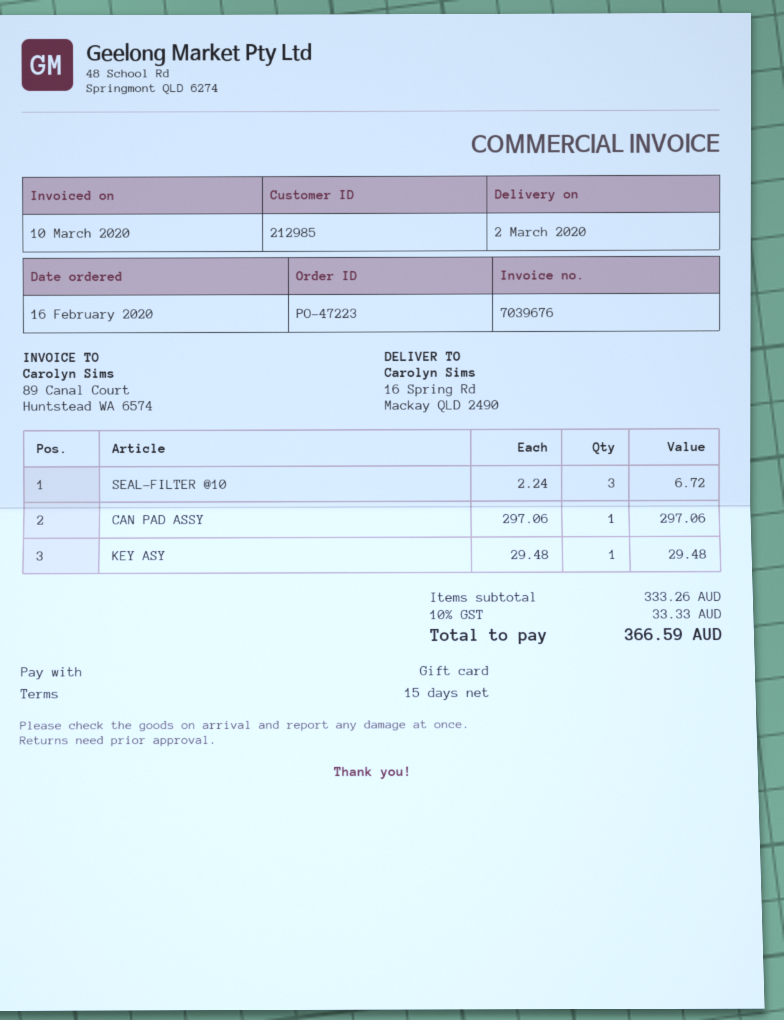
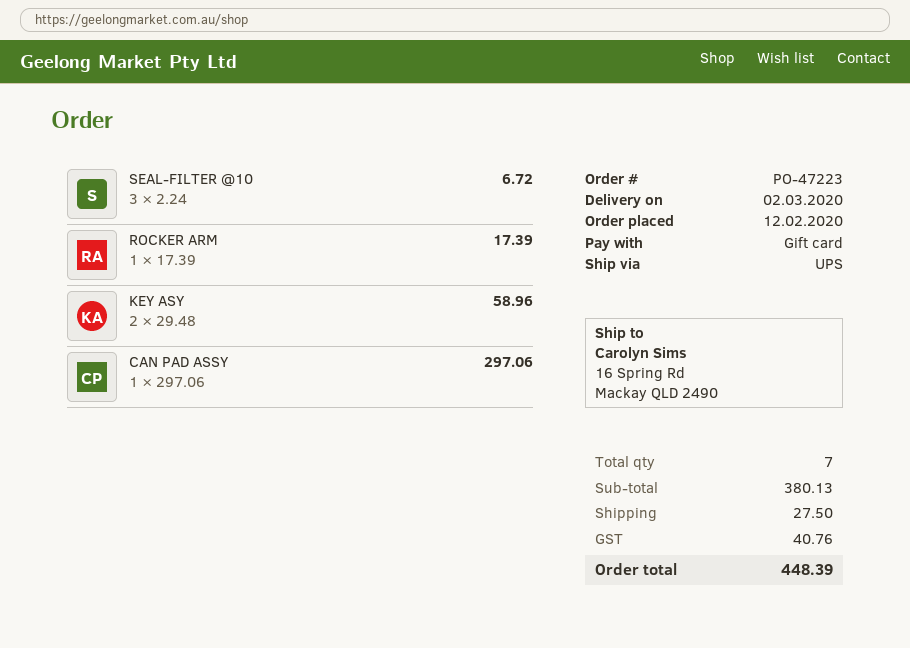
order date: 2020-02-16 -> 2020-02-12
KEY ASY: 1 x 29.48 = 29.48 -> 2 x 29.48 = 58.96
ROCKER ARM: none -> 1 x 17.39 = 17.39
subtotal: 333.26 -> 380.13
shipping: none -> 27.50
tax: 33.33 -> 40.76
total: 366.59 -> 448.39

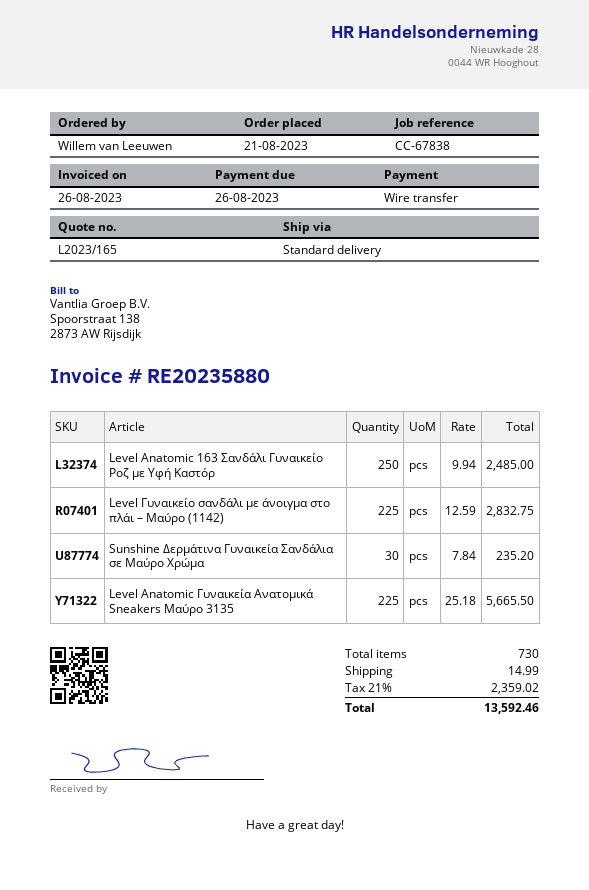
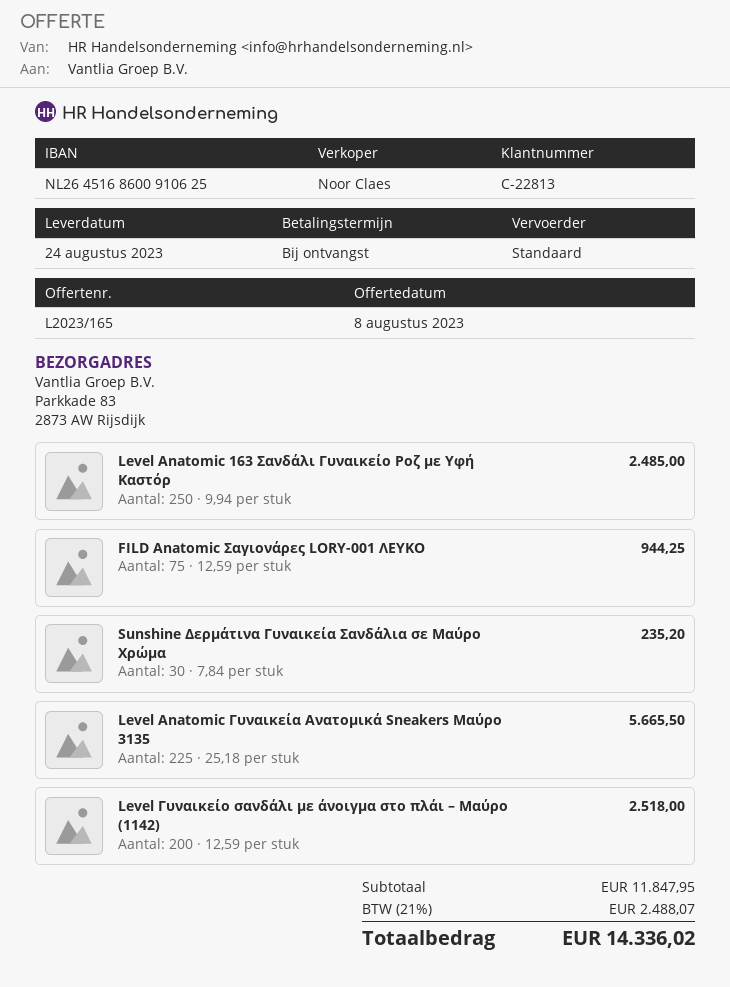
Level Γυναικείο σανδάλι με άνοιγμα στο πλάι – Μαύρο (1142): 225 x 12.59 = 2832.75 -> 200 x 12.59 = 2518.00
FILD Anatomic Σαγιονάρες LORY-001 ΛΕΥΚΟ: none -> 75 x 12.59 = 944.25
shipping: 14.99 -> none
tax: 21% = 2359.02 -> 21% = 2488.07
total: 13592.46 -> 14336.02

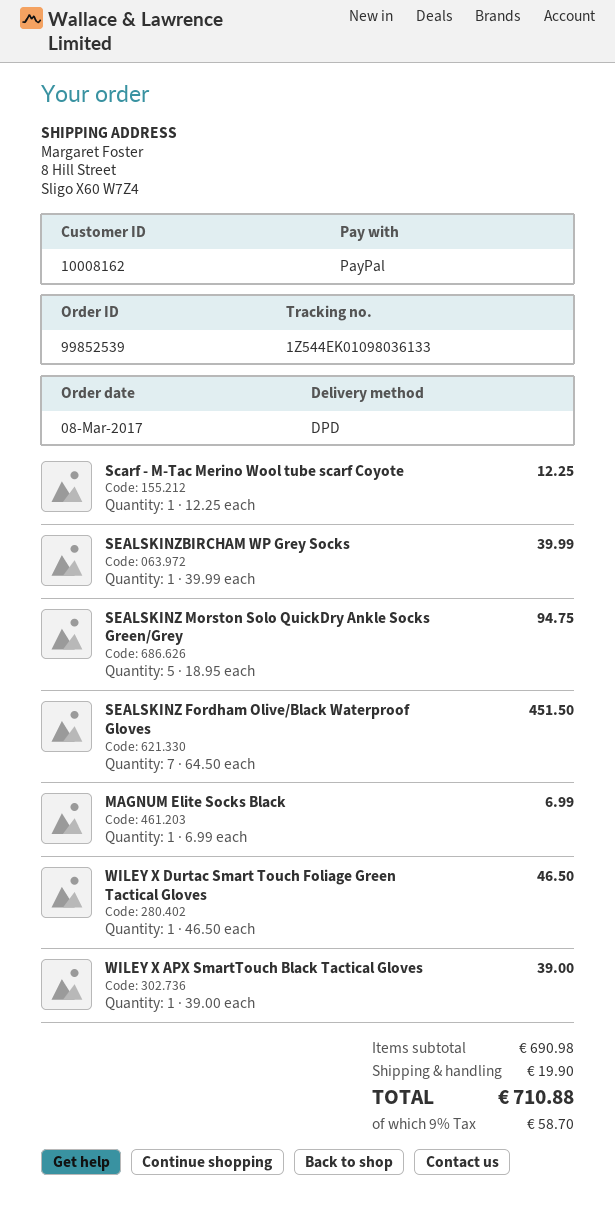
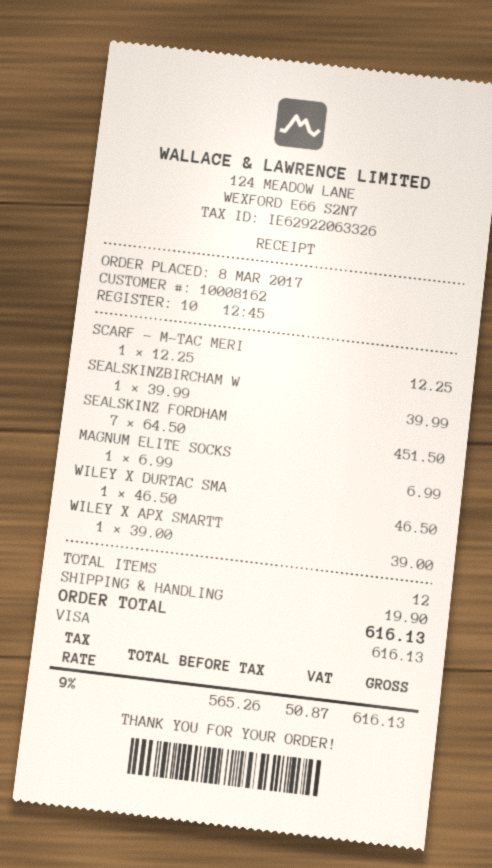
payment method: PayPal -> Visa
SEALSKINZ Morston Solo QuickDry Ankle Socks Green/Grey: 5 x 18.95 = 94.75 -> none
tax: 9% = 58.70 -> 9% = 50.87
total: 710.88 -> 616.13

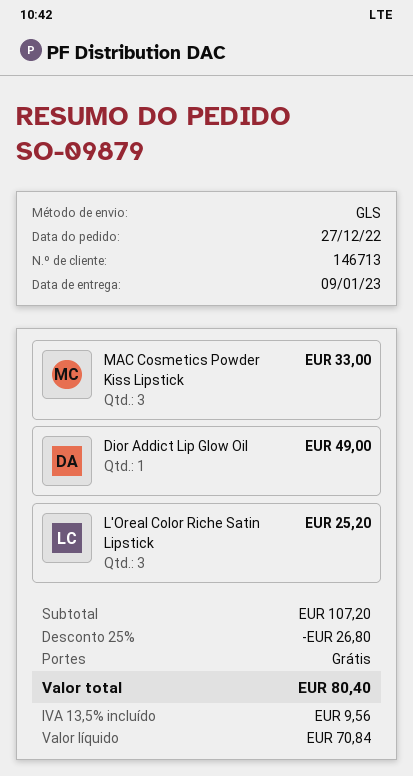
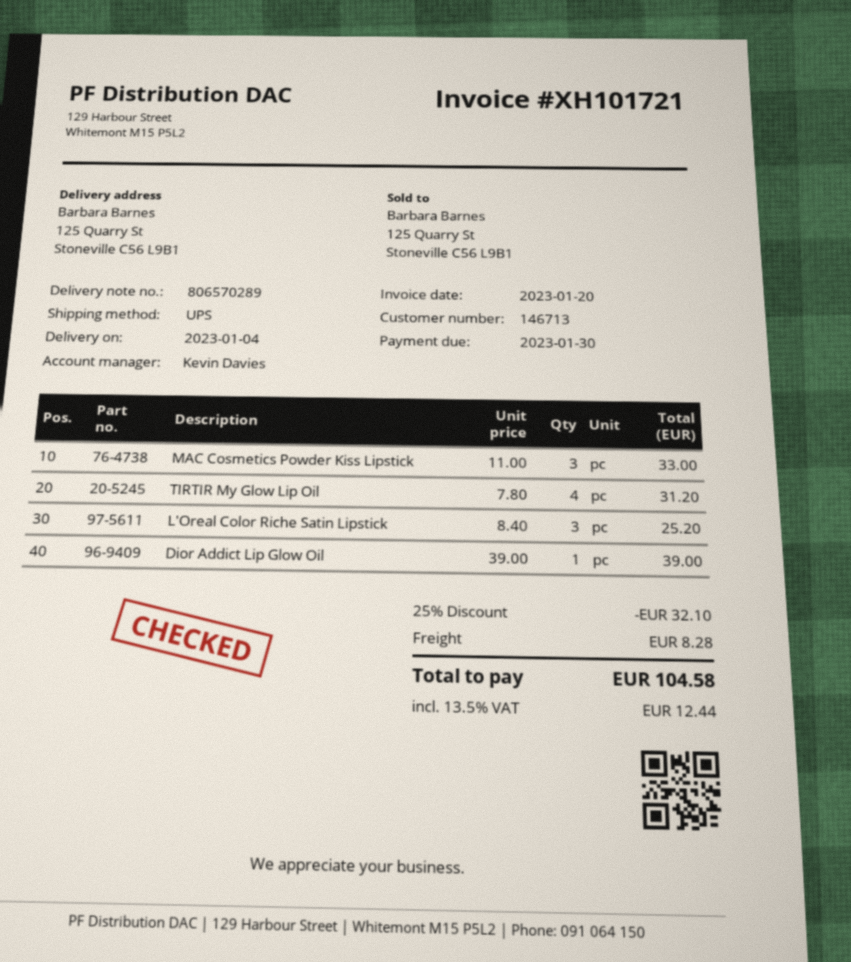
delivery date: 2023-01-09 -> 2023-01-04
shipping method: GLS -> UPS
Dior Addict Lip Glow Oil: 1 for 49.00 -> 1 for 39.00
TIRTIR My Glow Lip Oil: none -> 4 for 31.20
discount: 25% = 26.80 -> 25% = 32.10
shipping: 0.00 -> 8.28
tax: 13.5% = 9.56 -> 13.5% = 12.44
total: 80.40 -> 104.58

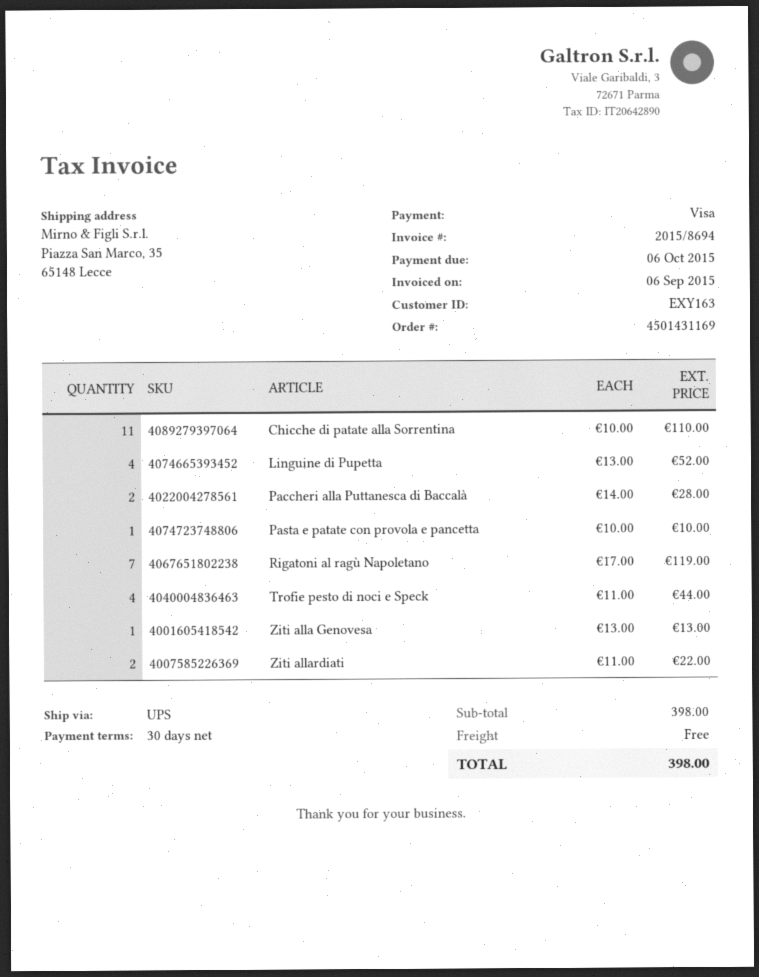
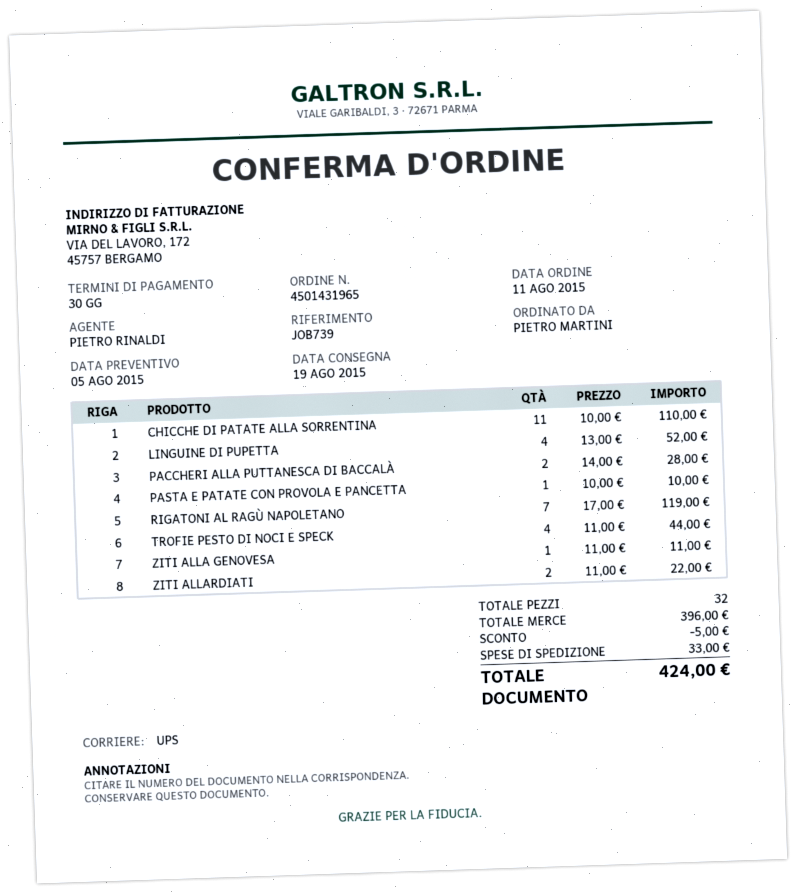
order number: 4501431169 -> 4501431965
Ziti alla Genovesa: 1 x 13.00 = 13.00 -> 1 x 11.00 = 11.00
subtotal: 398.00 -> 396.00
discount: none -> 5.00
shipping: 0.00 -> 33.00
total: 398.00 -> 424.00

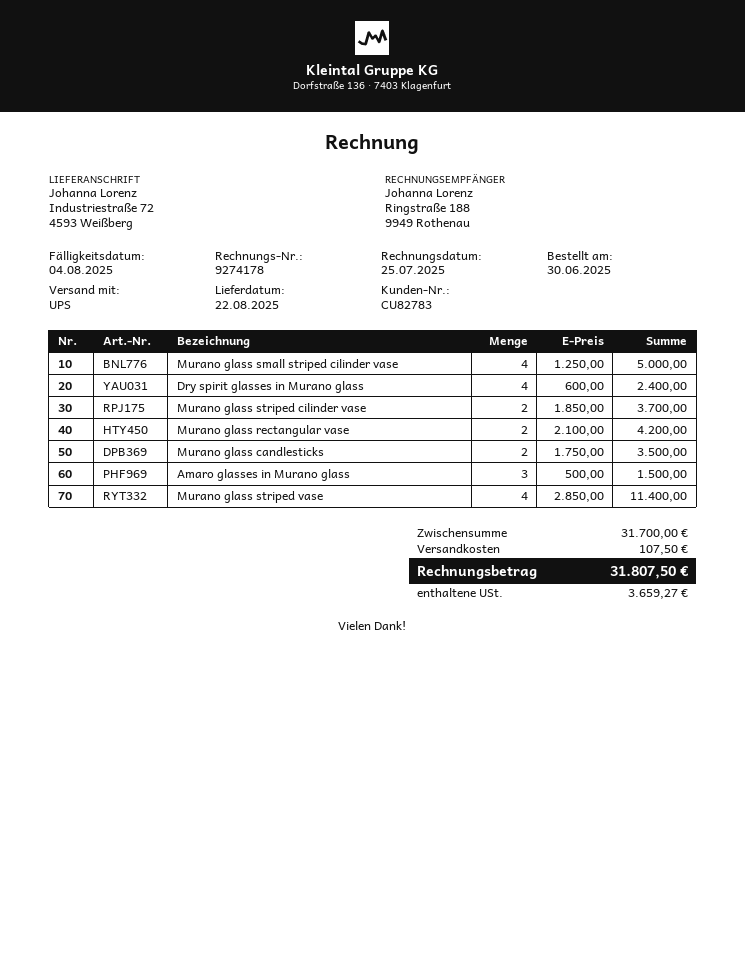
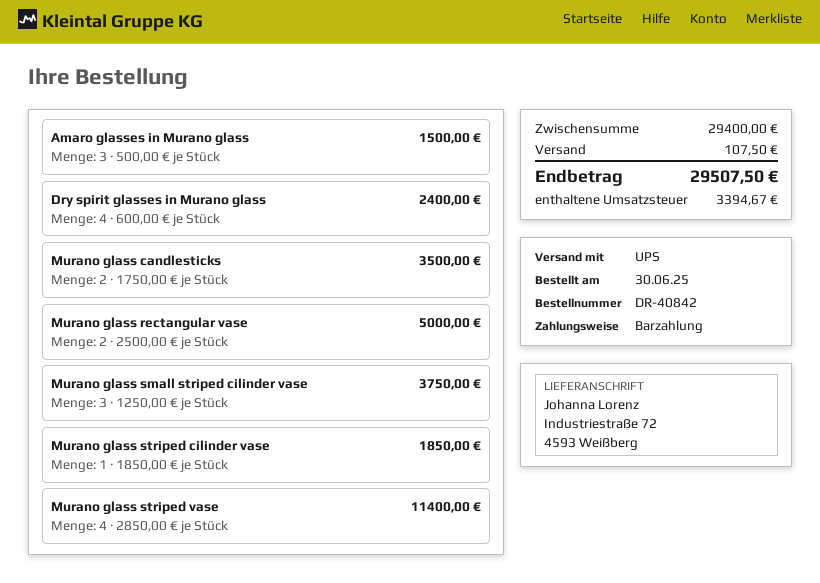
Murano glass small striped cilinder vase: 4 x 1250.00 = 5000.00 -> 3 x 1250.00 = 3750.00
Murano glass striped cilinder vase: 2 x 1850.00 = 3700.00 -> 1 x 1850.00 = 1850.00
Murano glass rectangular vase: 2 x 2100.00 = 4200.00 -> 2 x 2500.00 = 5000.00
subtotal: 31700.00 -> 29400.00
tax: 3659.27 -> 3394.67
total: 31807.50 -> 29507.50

▸ Your task:
Please write out, exactly as they appear, the lines from the line containing "Murano glass striped" through the last line of the records above, both included.

▸ Solution:
Murano glass striped cilinder vase: 2 x 1850.00 = 3700.00 -> 1 x 1850.00 = 1850.00
Murano glass rectangular vase: 2 x 2100.00 = 4200.00 -> 2 x 2500.00 = 5000.00
subtotal: 31700.00 -> 29400.00
tax: 3659.27 -> 3394.67
total: 31807.50 -> 29507.50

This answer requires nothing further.